CLIA validated, FDA EUA authorized Test performed in a high throughput, high complexity Testing Lab
Avellino Lab USA, Inc. Is a global leader in gene therapy and molecular diagnostics and is at the forefront of precision medicine for eye care. The company is pioneering CRISPR gene editing to manage and potentially cure inherited diseases.

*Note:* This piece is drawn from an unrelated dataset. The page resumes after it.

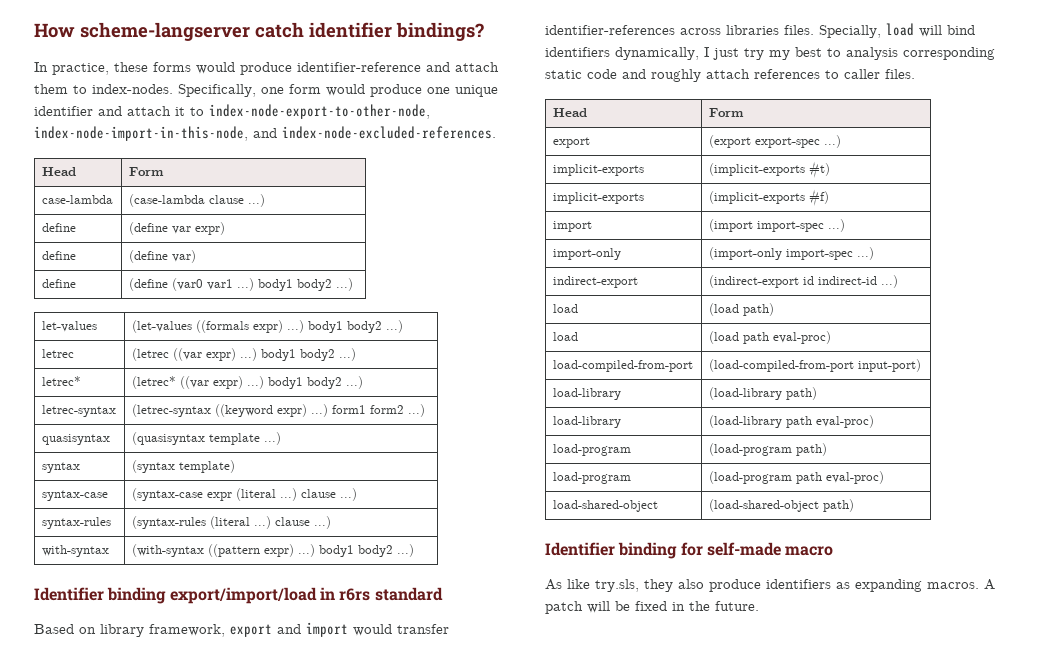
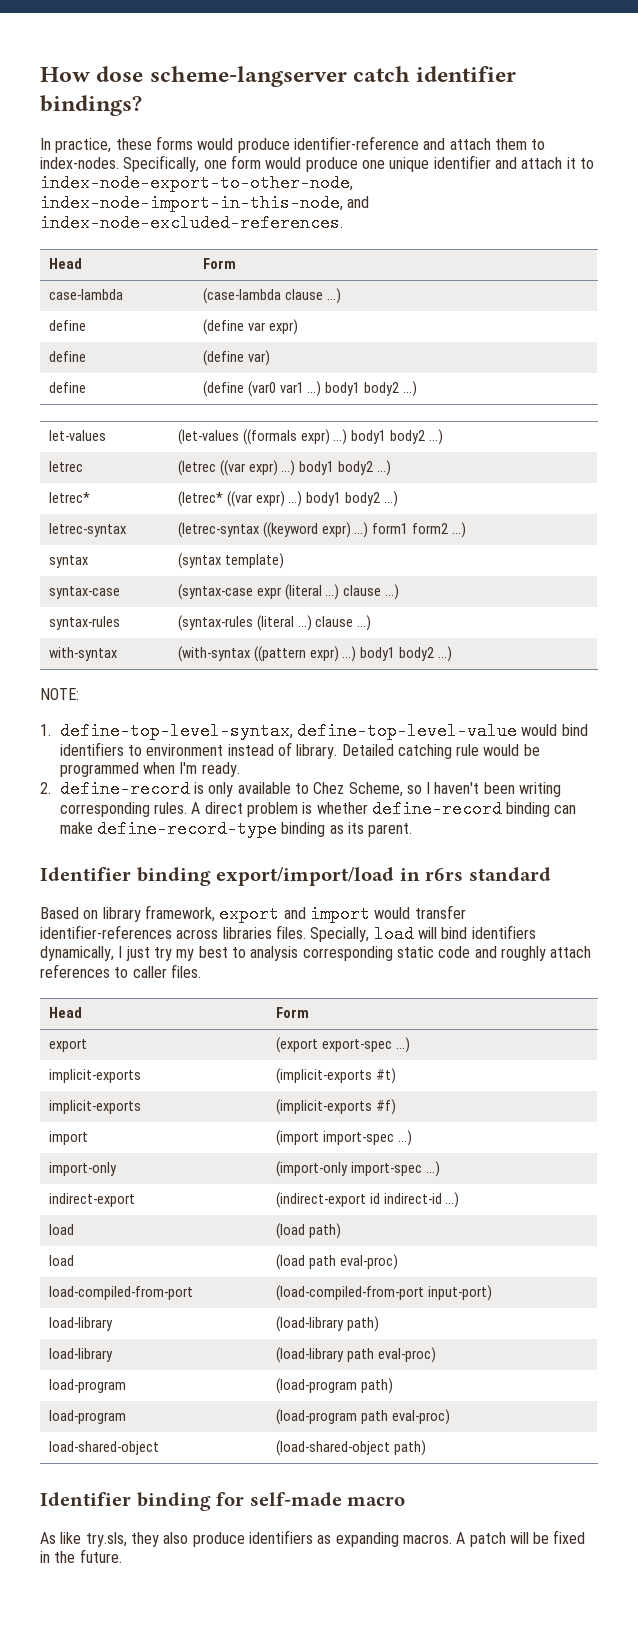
(75, 30) none -> [96,66,144,82] dose
[41,434,110,445] [131,432,281,445] // quasisyntax | (quasisyntax template ...) -> (467, 530) none
(414, 550) none -> [40,688,79,700] [40,722,588,740] [59,742,540,759] [59,762,240,777] [40,780,562,798] [59,800,577,818] [59,820,413,838] // NOTE: // 1. define-top-level-syntax, define-top-level-value would bind identifiers to environment instead of library. Detailed catching rule would be programmed when I'm ready. // 2. define-record is only available to Chez Scheme, so I haven't been writing corresponding rules. A direct problem is whether define-record binding can make define-record-type binding as its parent.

Beyond the Avellino CoV2 test, Avellino recently launched AvaGen, the world's first DNA test to confirm the presence of genetic indicators that are positively associated with corneal dystrophies and keratoconus genetic risk factors. Avellino is headquartered in Sillicon Valley, California, with operations in Korea, Japan, China, and the UK
A non-invasive genetic test to identify the coronavirus
The Avellino SARS-CoV-2/COVID-19 Test (AvellinoCoV2) is a non-invasive, swab based test used to detect the SARS-CoV-2 virus, a strong indicator of the patient having the COVID-19 disease. A positive result generally indicates an active infection, while a negative result should not be used as the sole basis for treatment or other patient management decisions. All results, whether positive or negative, must be combined with clinical observations, patient history, and epidemiological information for a proper medical diagnosis. AvellinoCoV2 was developed by Avellino Lab USA, Inc., in its CLIA-qualified lab and is authorized by the FDA under the Emergency Use Authorization.